Tam ceketini giymek üzereyken telefon çalmıştı. Önce arayan kadını tanımadı. Derken Stefan Fredman’ın annesi olduğunu fark etti. Üç yıl öncesinden kalma bölük pörçük anılar ve kopuk görüntüler birkaç saniye içinde canlandı. Kızılderili bir savaşçı gibi görünmek için her yerini boyayan bir çocuktu Fredman. Kız kardeşini delirten adamlardan intikam almış ve küçük erkek kardeşinin ödünü patlatmıştı. Kurbanlarından biri de kendi babasıydı. Wallander huzurunu kaçıran o son görüntüyü hatırlayınca ürperdi: Oğlan kız kardeşinin cesedinin yanında diz çökmüş ağlıyordu. Sonrasında ne olduğunu bilmiyordu Wallander; sadece çocuk, hapishane yerine güvenli bir akıl hastanesine kapatılmıştı.
Şimdiyse annesi Anette aramış, oğlanın öldüğünü haber veriyordu. Kendini camdan aşağı atmış. Wallander taziyelerini bildirdi, hem de bu konuda içtendi, gerçi Wallander üzüntüden çok, ümitsizlik ve çaresizlik hissetmişti. Kadın onu neden aramıştı, hâlâ anlamıyordu. Ahize kulağında durdu, kadının suratını anımsamaya çalıştı. Onunla sadece iki üç kez karşılaşmıştı, o da topu topu 14 yaşındaki bir çocuğun bu vahşi suçları işleyebildiğine inanmakta güçlük çekerek gittiği Malmö banliyösündeki evindeydi. Kadın utangaç ve gergindi. Kadında bir çekingenlik vardı, sanki her an her şey en kötü biçimde olacakmış gibi bekliyordu. Aslında onun durumunda, çoğunlukla öyleydi. Wallander bunları hatırlayınca acaba kadın alkol ya da ilaç bağımlısı mıydı, diye merak etti. Ama bilmiyordu. Yüzünü zihninde canlandıramıyordu. Sesini hatırlamıyordu.
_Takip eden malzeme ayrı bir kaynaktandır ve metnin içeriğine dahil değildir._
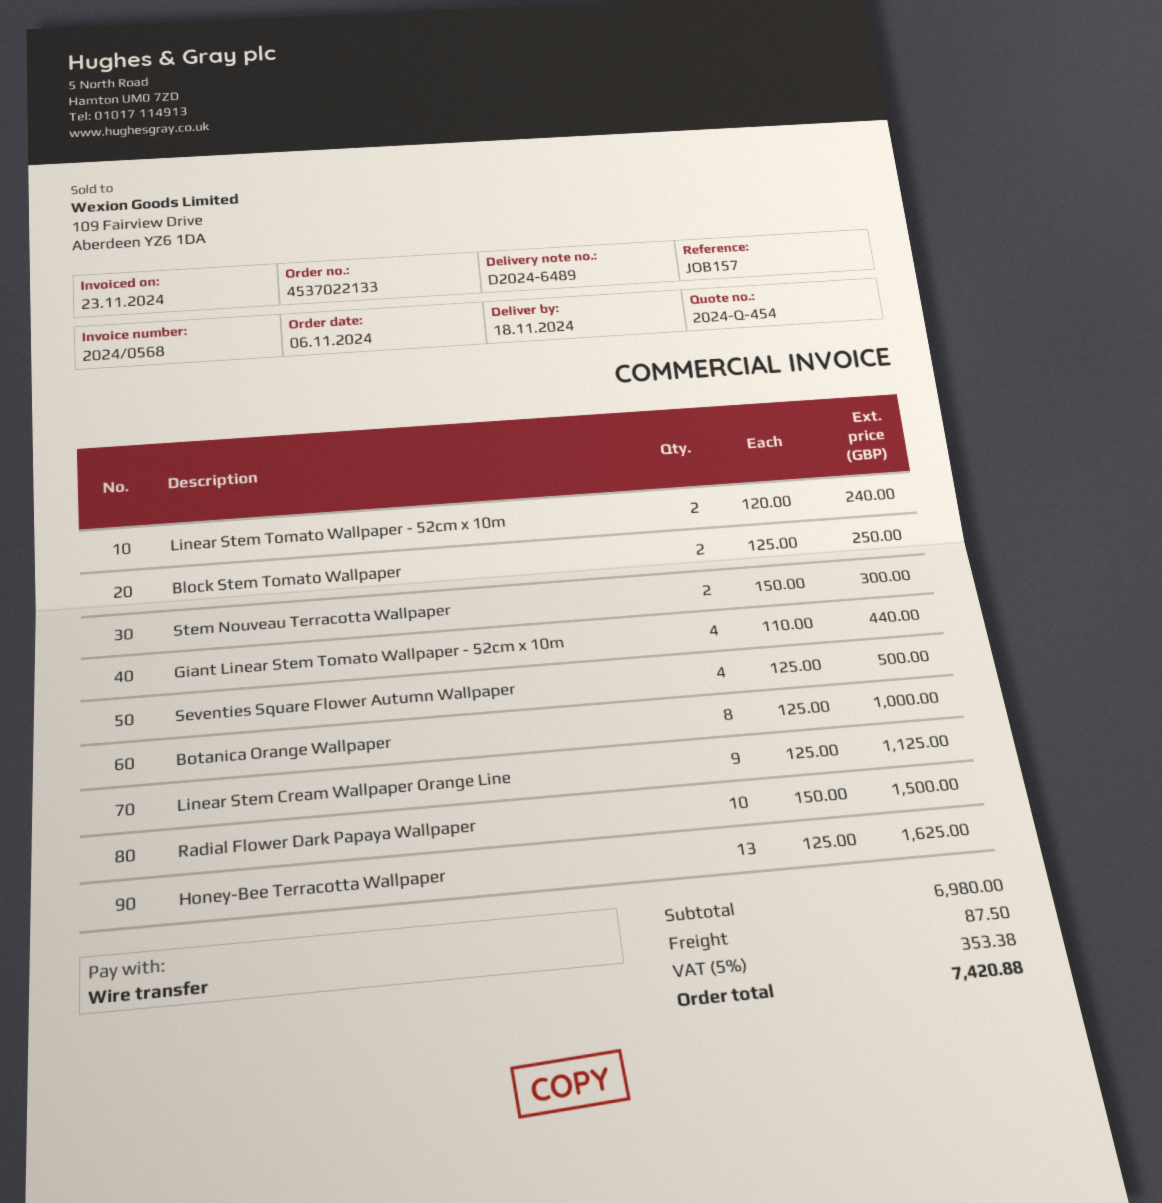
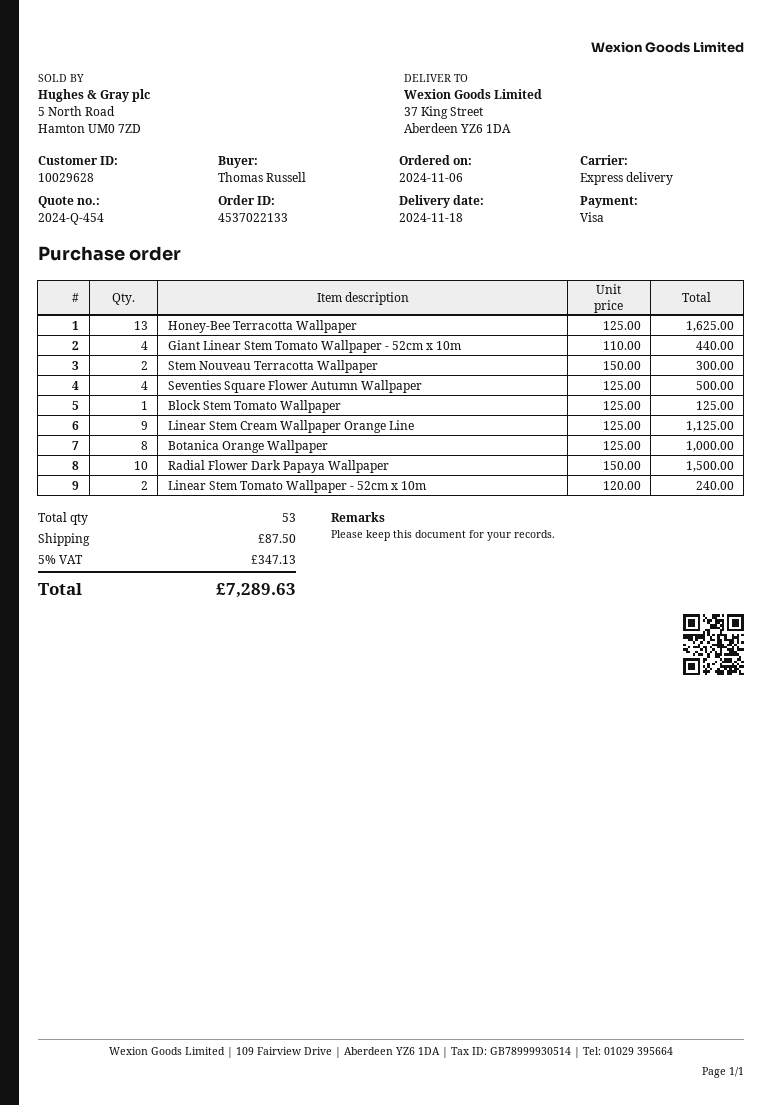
payment method: bank transfer -> Visa
Block Stem Tomato Wallpaper: 2 x 125.00 = 250.00 -> 1 x 125.00 = 125.00
tax: 5% = 353.38 -> 5% = 347.13
total: 7420.88 -> 7289.63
Kadın, Wallander’in cenazeye katılmasını istiyordu. Çok az insan olacaktı. Stefan’ın küçük kardeşi Jens haricinde aileden geriye tek o kalmıştı. Wallander de sonuçta onlara iyi dileklerini sunmuştu. Wallander gelirim demişti. Söylediği anda fikrini değiştirmişti ama artık iş işten geçmişti.
Stefan’ın doktorlarından birini aradı, psikiyatri koğuşuna alındıktan sonra çocuğa neler olduğunu öğrenmeye çalıştı. Stefan son birkaç yıldır ağzını açıp tek kelime bile etmemiş, dış dünyadan kendini soyutlamıştı. Ancak hastanenin zeminindeki asfalta küt diye düşen çocuk tepeden tırnağa savaşçı gibi boyanmıştı. Boyadan yapılmış o rahatsız edici maske ve kan birbirine karışmıştı ve orada yatan gencin kim olduğuna dair hiçbir ipucu vermiyordu ancak şiddete meyilli ve genel anlamda ilgisiz bir toplum hakkında ciltlerce şey söylüyordu aslında.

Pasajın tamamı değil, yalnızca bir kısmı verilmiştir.